In April 2014, in an effort to cut costs, the city of Flint stopped receiving water from the Detroit water system, which sourced its water from Lake Huron. The plan was to temporarily use a municipal source – the Flint River – until the city could transition to a regional water authority. However, the transition was never completed. Residents started noticing a bad taste and odd colour water soon after the switch. Why? Turns out that the state Department of Environmental Quality (DEQ) wasn’t treating the Flint River water with anti-corrosive agents like it should have. So, the water service pipes around the city were being eroded by the Flint River water so that iron and worse, lead, were leaching into the municipal water supply and delivered like this to homes.
Fast-forward a year and a half when a local physician, Dr. Mona Hanna-Attisha, recognizes symptoms of lead poisoning in her patients and helps the community fit together the pieces for what’s been happening.
Why is lead worrisome?
Lead is a neurotoxin, especially damaging for children because their brain and body are still growing and developing. Long-term intellectual disabilities, behavioural deficiencies such as antisocial behavior, and organ damage are all serious and real consequences of lead poisoning. Many of these effects are irreversible. Exposure to lead is on the decline as common sources such as leaded paints and gasoline have been phased out by most countries. However, numerous industrial processes continue to use lead, including the manufacture of batteries for vehicles. Many cities in North America have changed lead water pipes to ones without this harmful component, however, as seen by the Flint, Michigan case, not all cities have taken this step.

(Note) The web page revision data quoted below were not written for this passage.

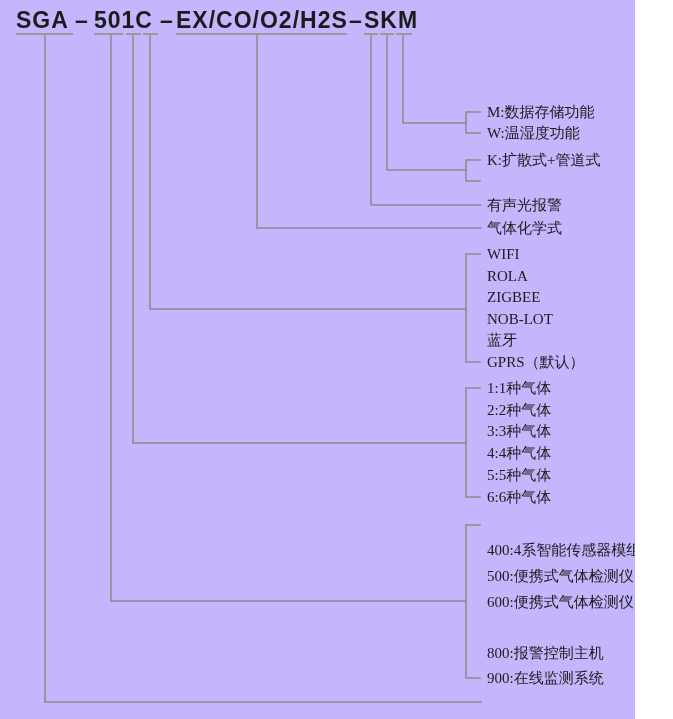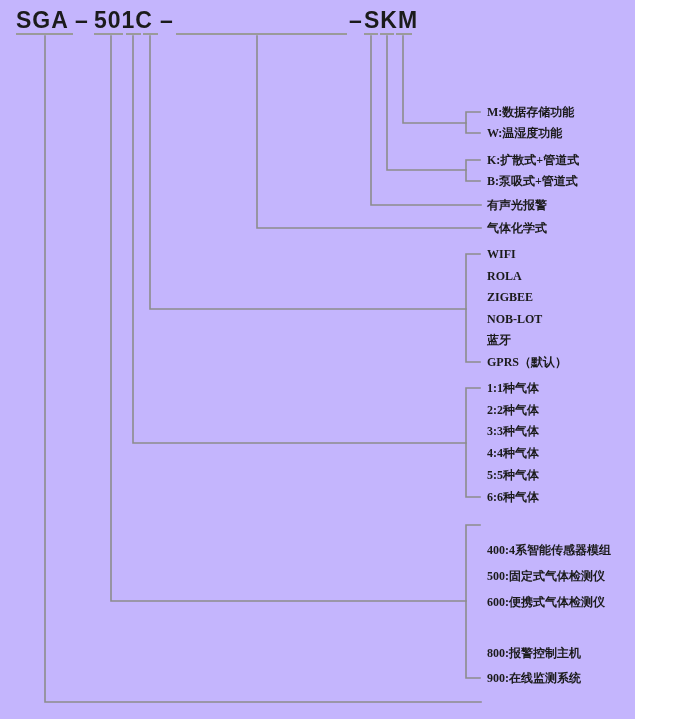--- a/index.html
+++ b/index.html
@@ -50,6 +50,7 @@
   <span class="title-seg" style="left:75px">–</span>
   <span class="title-seg" style="left:94px">501C</span>
   <span class="title-seg" style="left:160px">–</span>
+  <span class="title-seg" style="left:176px">EX/CO/O2/H2S</span>
   <span class="title-seg" style="left:349px">–</span>
   <span class="title-seg" style="left:364px">SKM</span>
 

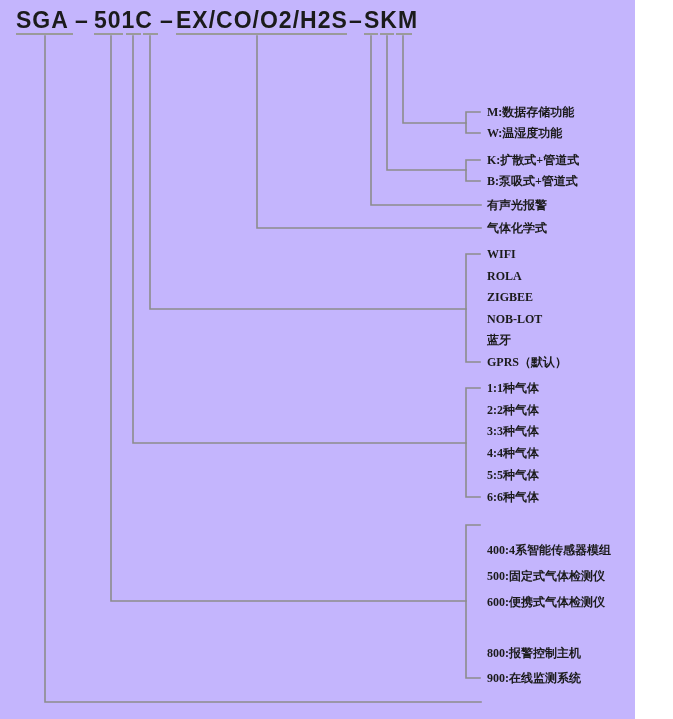--- a/index.html
+++ b/index.html
@@ -35,10 +35,9 @@
     position:absolute;
     left:487px;
     height:22px;line-height:22px;
-    font-size:12px;
+    font-size:15px;
     color:#1b1b1b;
     white-space:nowrap;
-    font-weight:bold;
   }
 </style>
 </head>

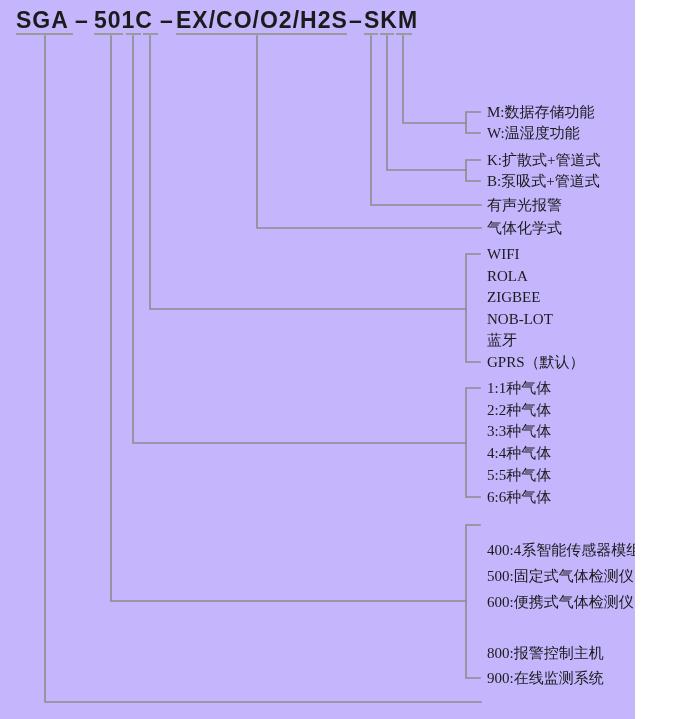--- a/index.html
+++ b/index.html
@@ -84,7 +84,6 @@
   <div class="lbl" style="top:122px">W:温湿度功能</div>
 
   <div class="lbl" style="top:149px">K:扩散式+管道式</div>
-  <div class="lbl" style="top:170px">B:泵吸式+管道式</div>
 
   <div class="lbl" style="top:194px">有声光报警</div>
   <div class="lbl" style="top:217px">气体化学式</div>

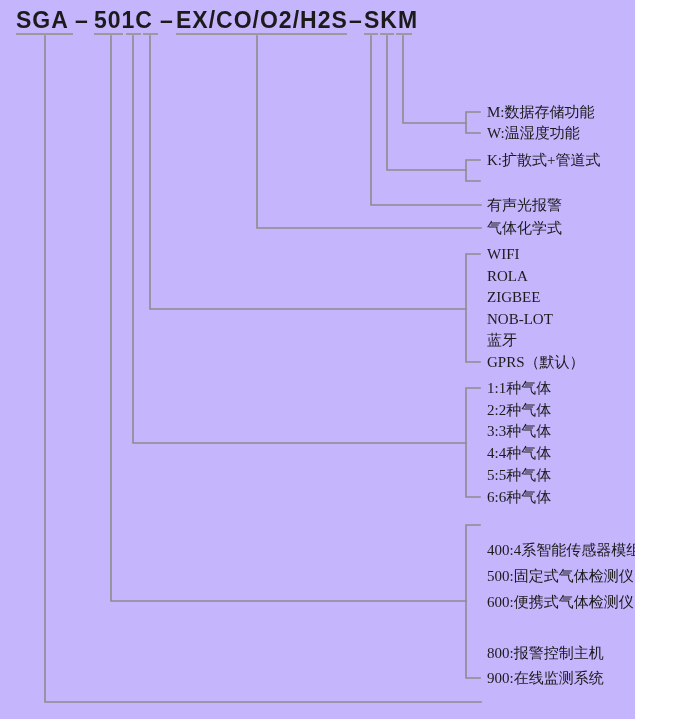--- a/index.html
+++ b/index.html
@@ -103,7 +103,7 @@
   <div class="lbl" style="top:486px">6:6种气体</div>
 
   <div class="lbl" style="top:539px">400:4系智能传感器模组</div>
-  <div class="lbl" style="top:565px">500:固定式气体检测仪</div>
+  <div class="lbl" style="top:565px">500:便携式气体检测仪</div>
   <div class="lbl" style="top:591px">600:便携式气体检测仪</div>
   <div class="lbl" style="top:642px">800:报警控制主机</div>
   <div class="lbl" style="top:667px">900:在线监测系统</div>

When Dr. Hanna-Attisha along with Flint’s residents began to cry out that something was wrong, the state DEQ denied for a long time that something was wrong. Finally, weeks later, actions were taken: the water supply was switched back to that supplied by the Detroit system in October 2015, the DEQ director stepped down, and law-suits and investigations are ongoing. However, issues remain since the Flint River water caused permanent damage to the pipes so that they continue to leach higher-than-acceptable levels of lead into the water. Until the pipes can be identified and changed, residents are forced to use only bottled water for their needs. The situation is so bad that President Obama has issued a state of emergency for Flint, so that $5 million in federal funding will be provided to help the city. In reality, probably 10 times this amount will be needed to fully fix the water service line issues. All that is certain is that the people of Flint, Michigan have a long road ahead as they deal with the “aftermath” of water safety gone horribly wrong.